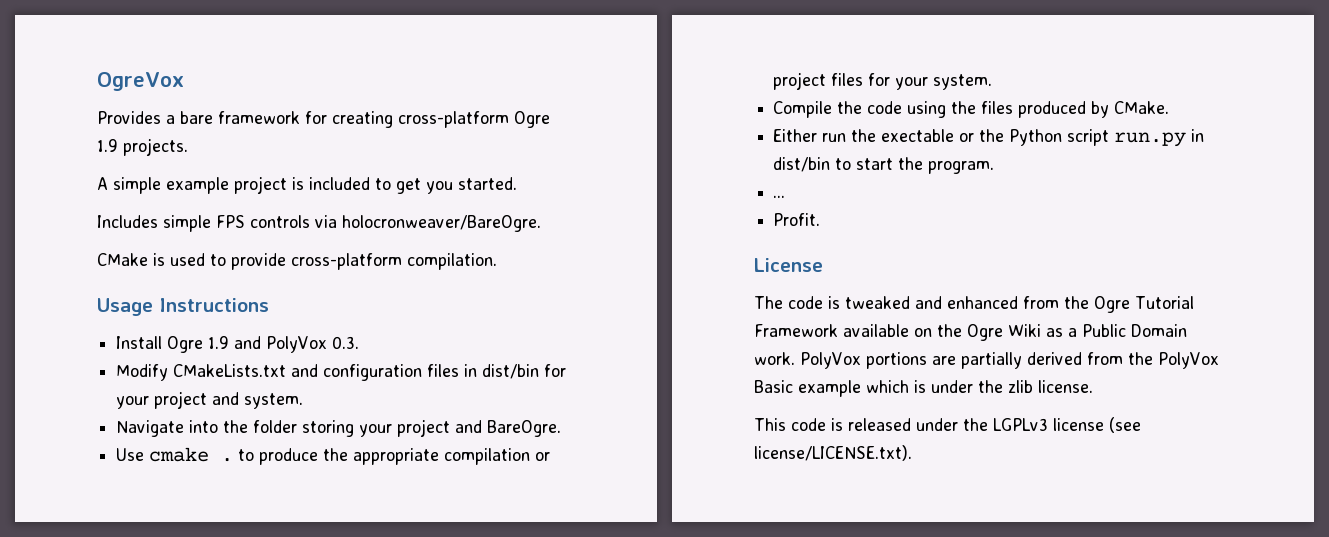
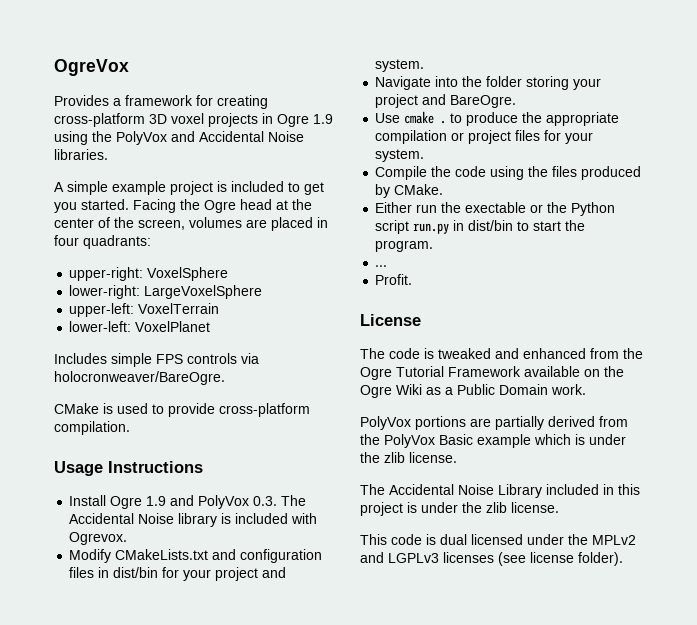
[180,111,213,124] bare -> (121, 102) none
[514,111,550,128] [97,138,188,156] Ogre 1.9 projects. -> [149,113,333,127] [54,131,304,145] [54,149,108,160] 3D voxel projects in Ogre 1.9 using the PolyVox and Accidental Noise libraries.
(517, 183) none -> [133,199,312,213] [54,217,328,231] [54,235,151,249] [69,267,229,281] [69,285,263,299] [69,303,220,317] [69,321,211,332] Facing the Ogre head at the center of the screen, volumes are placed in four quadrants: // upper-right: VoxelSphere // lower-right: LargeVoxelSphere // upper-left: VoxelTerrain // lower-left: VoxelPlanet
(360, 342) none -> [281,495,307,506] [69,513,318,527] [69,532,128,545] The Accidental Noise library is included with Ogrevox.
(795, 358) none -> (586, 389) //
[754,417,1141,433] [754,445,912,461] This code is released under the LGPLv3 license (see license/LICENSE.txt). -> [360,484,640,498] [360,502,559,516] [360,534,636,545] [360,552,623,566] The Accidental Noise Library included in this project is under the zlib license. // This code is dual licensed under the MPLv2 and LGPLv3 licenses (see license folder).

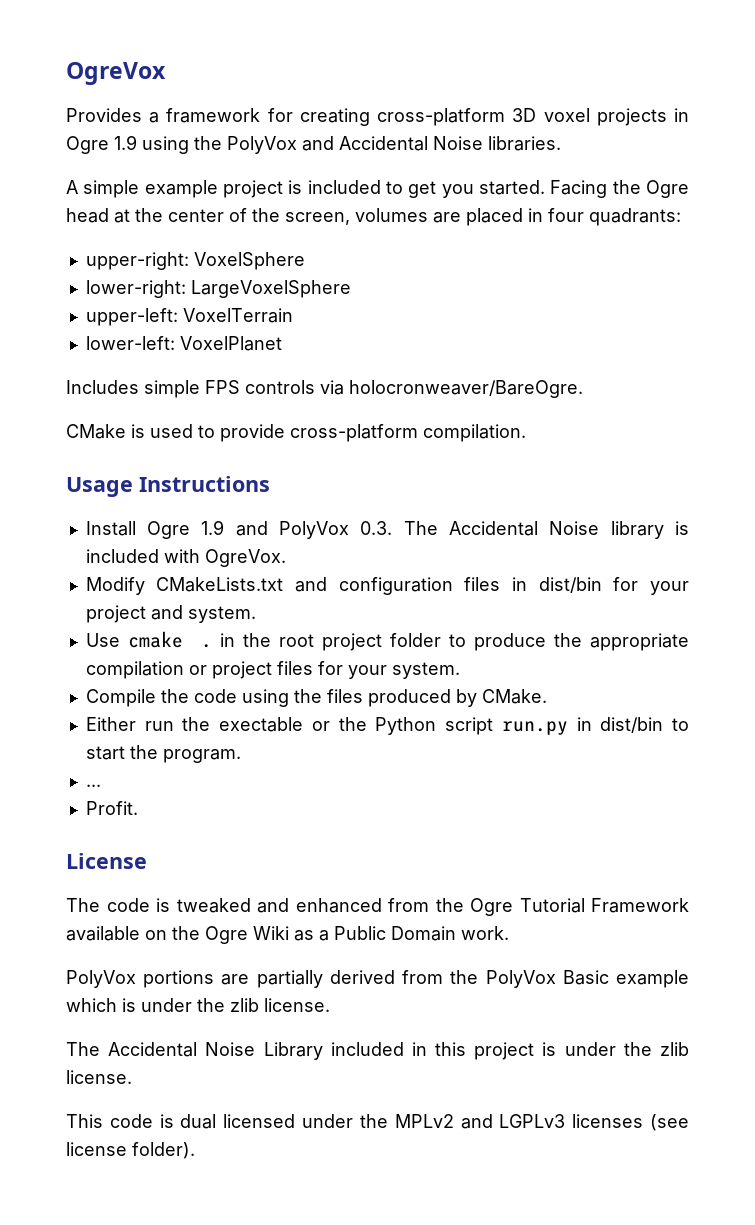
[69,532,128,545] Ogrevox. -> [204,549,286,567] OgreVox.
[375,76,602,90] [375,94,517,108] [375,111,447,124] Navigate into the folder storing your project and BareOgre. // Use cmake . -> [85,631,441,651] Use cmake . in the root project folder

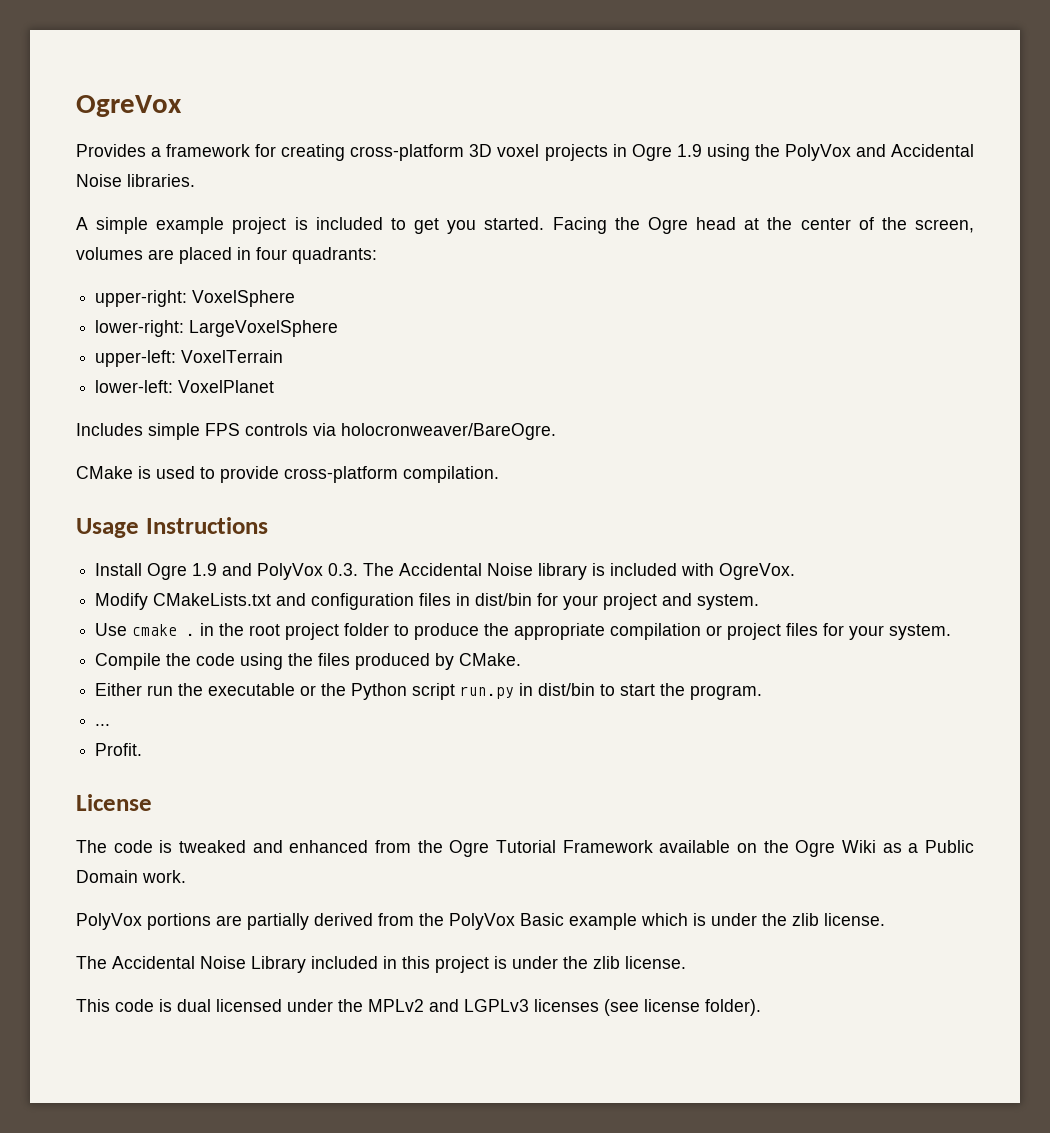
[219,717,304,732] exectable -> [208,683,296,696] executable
- - - - -
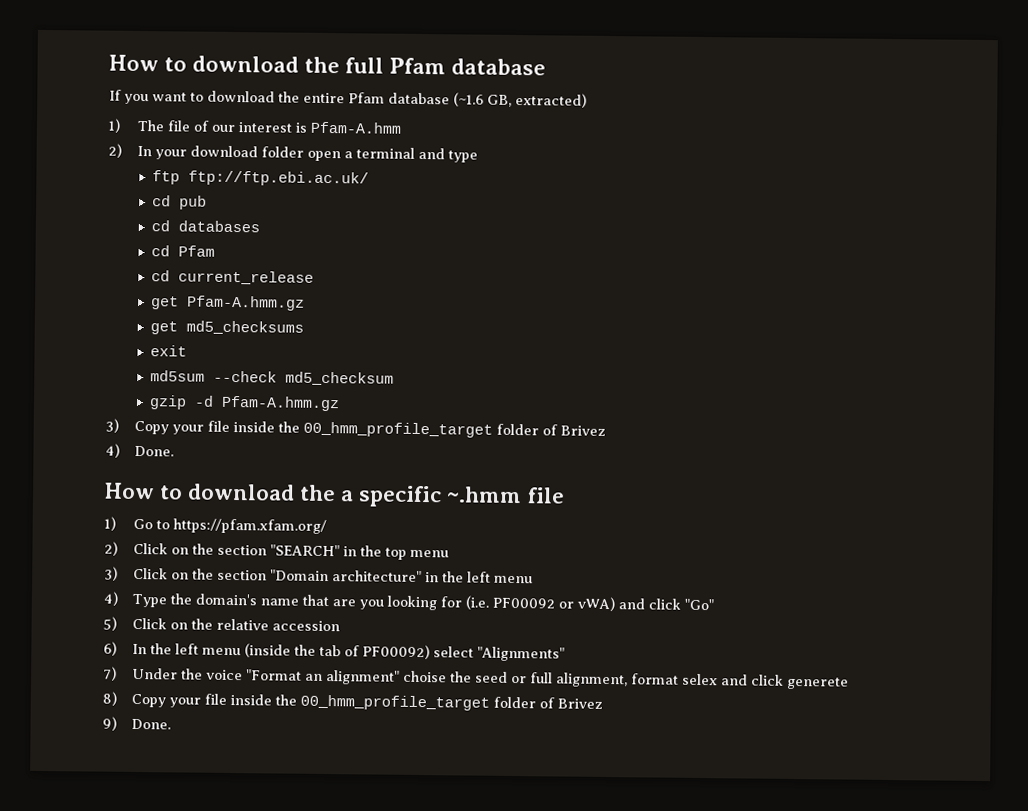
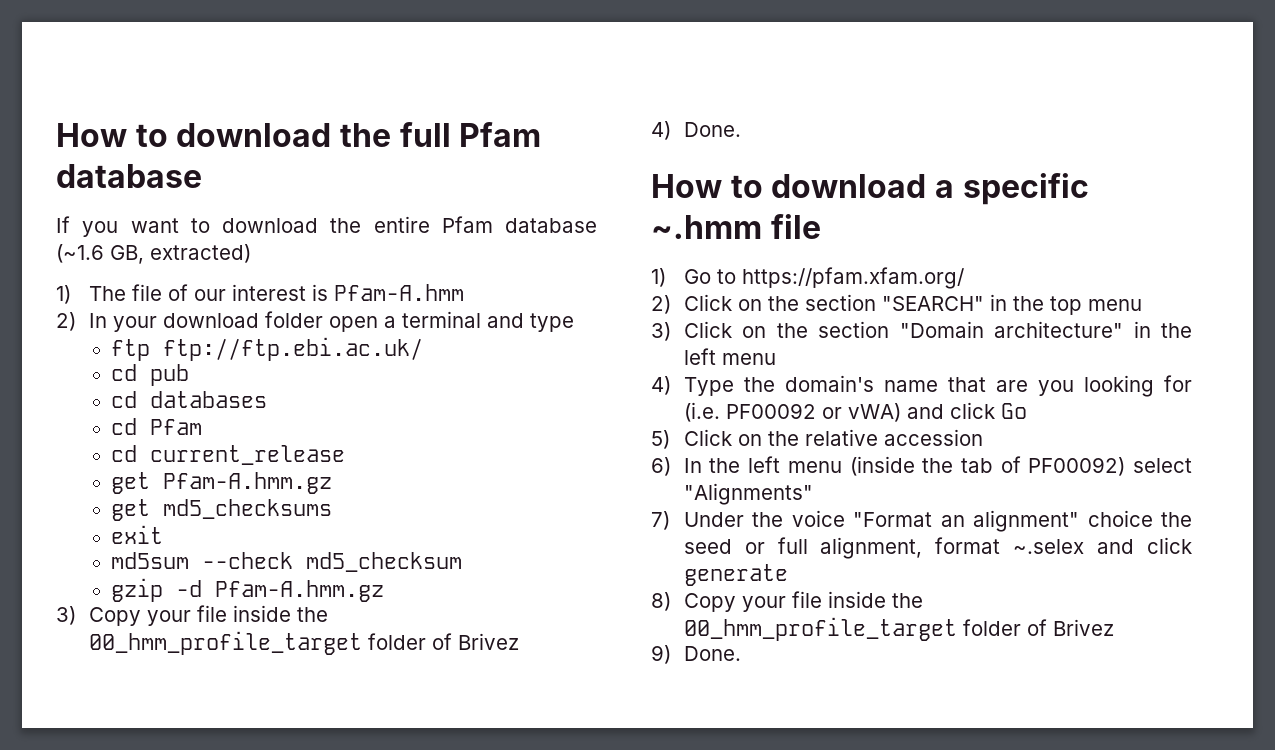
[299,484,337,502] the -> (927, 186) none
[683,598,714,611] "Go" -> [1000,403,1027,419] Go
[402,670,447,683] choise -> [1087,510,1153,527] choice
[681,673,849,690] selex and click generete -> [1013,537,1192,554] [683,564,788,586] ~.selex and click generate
- - - - -
(Exercise): Look above for the line with "[180,111,213,124] bare -> (121, 102) none"; retype exactly that line, every line after it up to the line with "[514,111,550,128] [97,138,188,156] Ogre", and that line too, nothing else.

(Result below):
[180,111,213,124] bare -> (121, 102) none
[514,111,550,128] [97,138,188,156] Ogre 1.9 projects. -> [149,113,333,127] [54,131,304,145] [54,149,108,160] 3D voxel projects in Ogre 1.9 using the PolyVox and Accidental Noise libraries.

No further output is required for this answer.